あの植物の被害者であるのなら撤去班の人間を襲った時点で自身に過失があったはずで被害者には当てはまらないはずだ…つまり。
すると主任が「あ、気づいた?」と聞く。
「実はねえ、あの子達が被っていた動物のマスクや楽器は死刑になった『褐色の顔』のリーダーとその仲間の持ち物と同一の物だったの…それは、本来なら警察署に保管されているはずのものだったんだけれど、それはちょっとおかしいってなってね。回復後に里中ちゃんや他の子の証言を聞いたら活動を始めようとした日に自宅の玄関前に黒いトランクに入ってそれらが置かれていたんだって。『必要な人の元に』という赤黒い文字で書かれた手紙つきでね。」
コーヒー缶を傾けながら主任はニヤリと笑う。
「当時の警察の話では先代のリーダーとその仲間が捕まった時には全員責任能力はありながらも殺人衝動が抑えきれなくなっていたらしくてね、前の人物像は調べてみてもごく普通の大人しい人間だったのに、ただのオカルト研究会がどうしておかしな思想を持つようになってしまったのか理由も動機もわからないからと、警察関係者は仕切りに首をひねっていたそうよ。」
ついでコーヒーを飲むと「それと面白いことにね」と主任は続ける。
「あのマスクと『褐色の顔』と言う団体は歴史上で何度も出てくるのよ。

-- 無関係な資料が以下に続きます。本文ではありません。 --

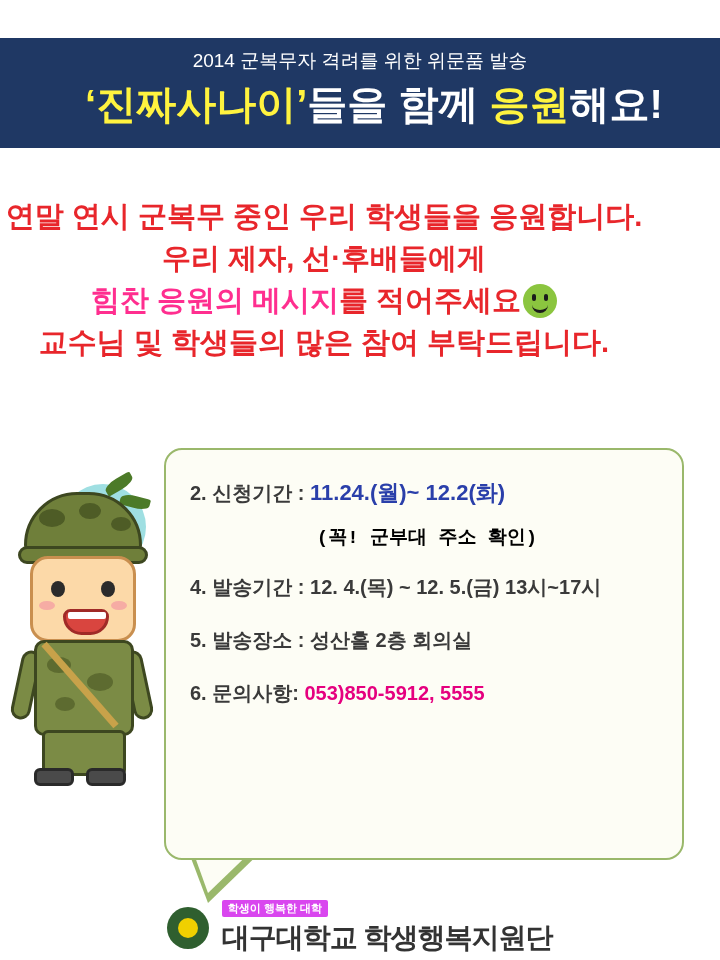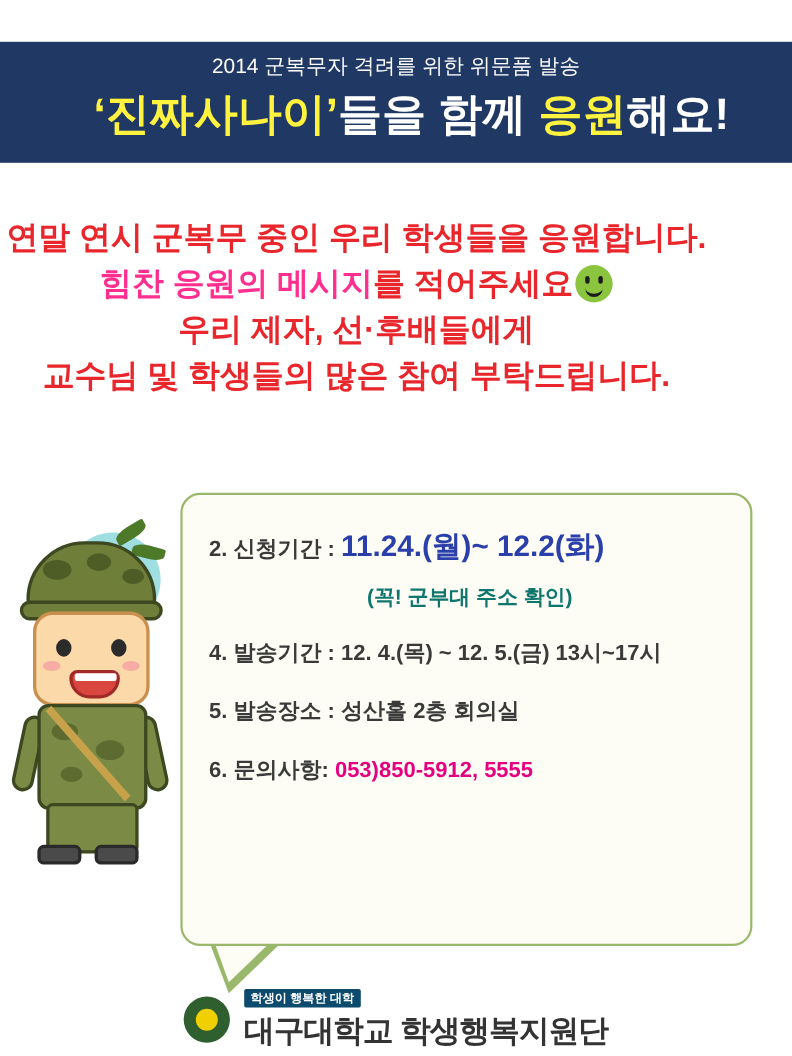"힘찬 응원의 메시지를 적어주세요" div.line { order: before "우리 제자, 선·후배들에게" -> after "우리 제자, 선·후배들에게" }
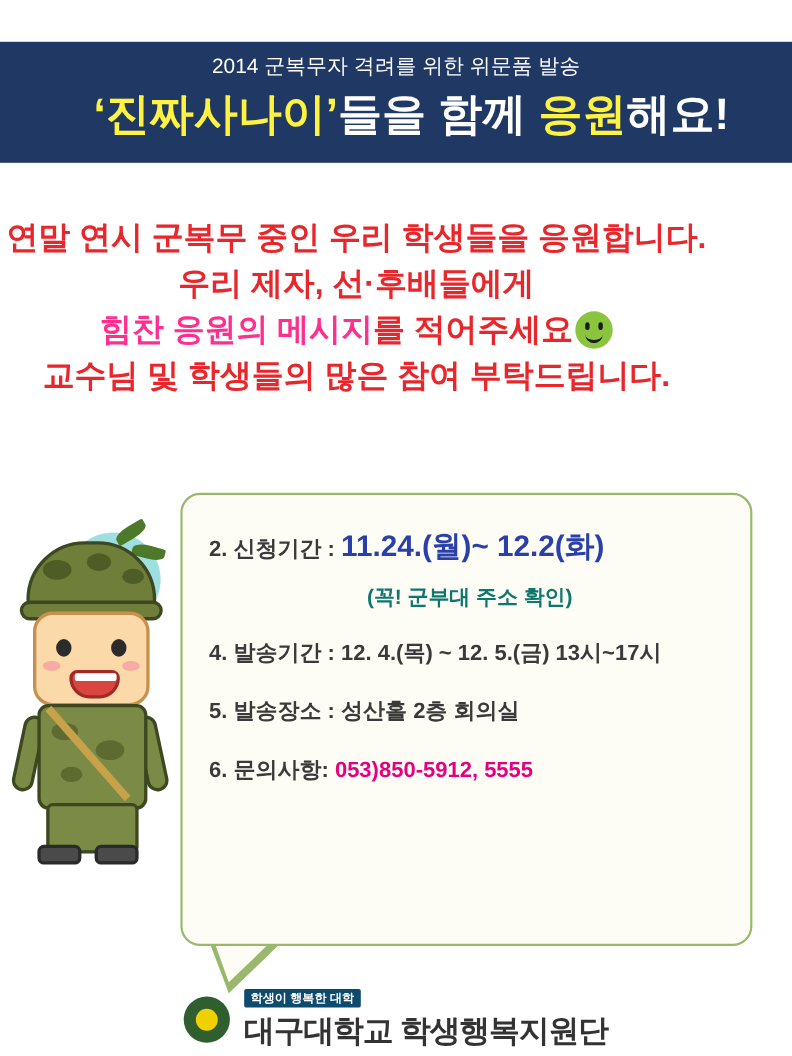"11.24.(월)~ 12.2(화)" .item .blue { font-size: 27px -> 22px }
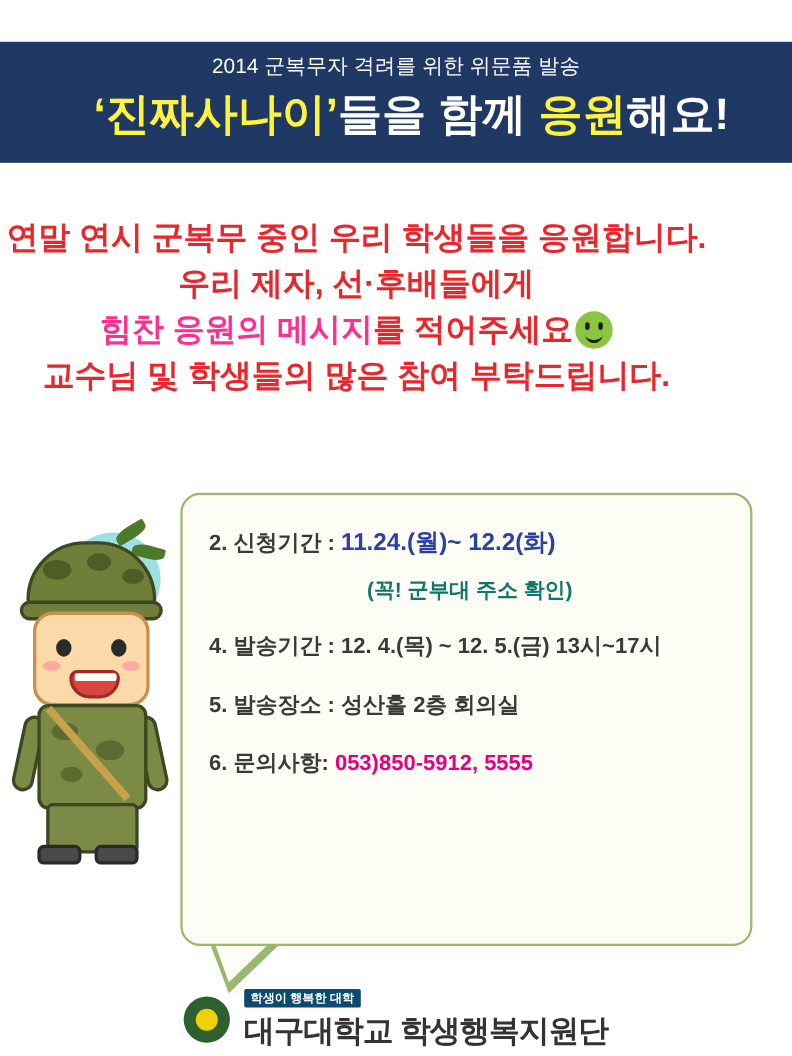"(꼭! 군부대 주소 확인)" .note { color: #0f766e -> #000000; font-family: none -> Liberation Mono, monospace }
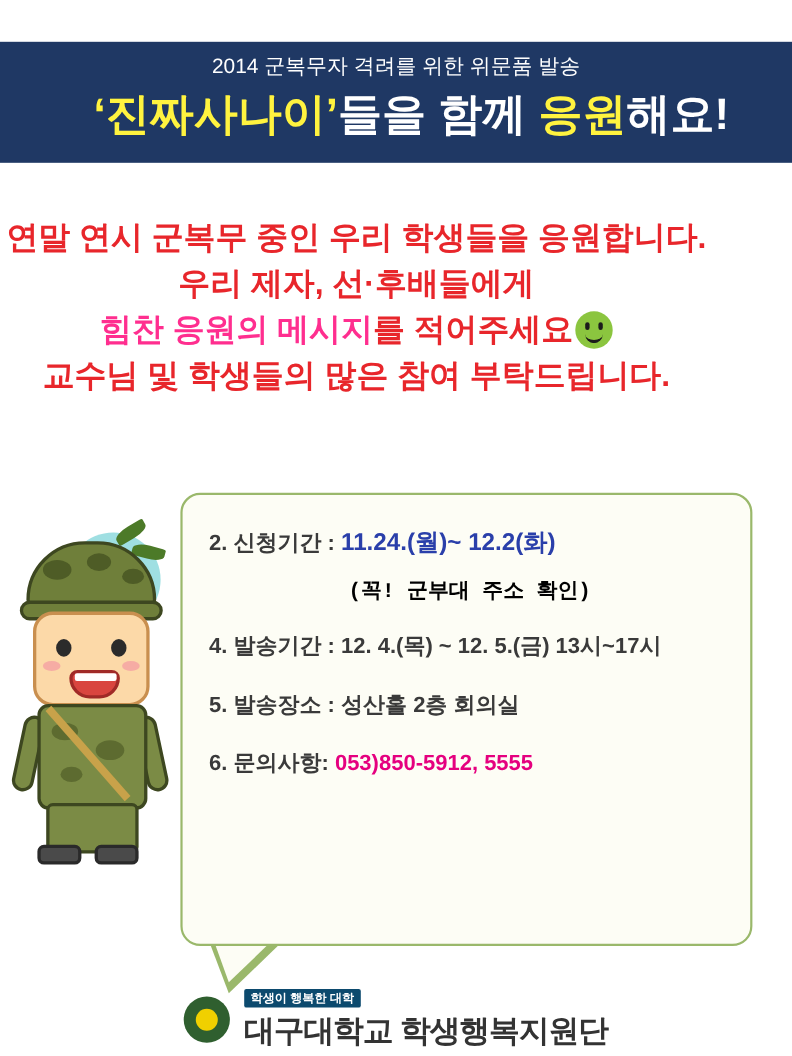"학생이 행복한 대학" .logo-tag { background: #0c4a6e -> #d946ef }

最初はヨーロッパのとある黒魔術に傾倒した楽団が始めだしたとも言われているのだけど何かしらの革命や戦争が起きるときに必ず出現する団体なのよね。決まって、動物のマスクと楽器を持ち出して狂信的な儀式や大量殺戮をした挙句に全員処刑されてしまうのだけれど、数年から数十年おきに同じ姿をした団体が出現する…ま、曰く付きの代物なのは間違いないわね。」
クイッと最後の缶コーヒーをあおった主任はニヤリと笑う。
「ところで小菅くん。どうしてマスクの楽団は『褐色の顔』と名乗ると思う?」
唐突な質問。正直、そんな答えに見当もつかない。
…だから僕は適当に言うことにした。
「楽団の被っているマスクがもともと人の皮でできているとかじゃないですか?最初の楽団が殺人鬼の集まりだったとか…ま、冗談ですけど。」
それに主任はしばらく黙り込み、「ふふん…冗談ね」と笑うと缶を捨てる。
「この話はやめにしましょう。給料日だし気分がいいからおごってあげる。」
僕はそれにおやっと思う。
(…珍しいこともあるものだ。)
でも、里中さんの件も丸く収まったのだからそれで良いのかもしれない。
それにあまり深く考えても仕方のないことだ。
…そして、僕は主任お勧めの焼肉屋さんに行くために休憩室を後にした。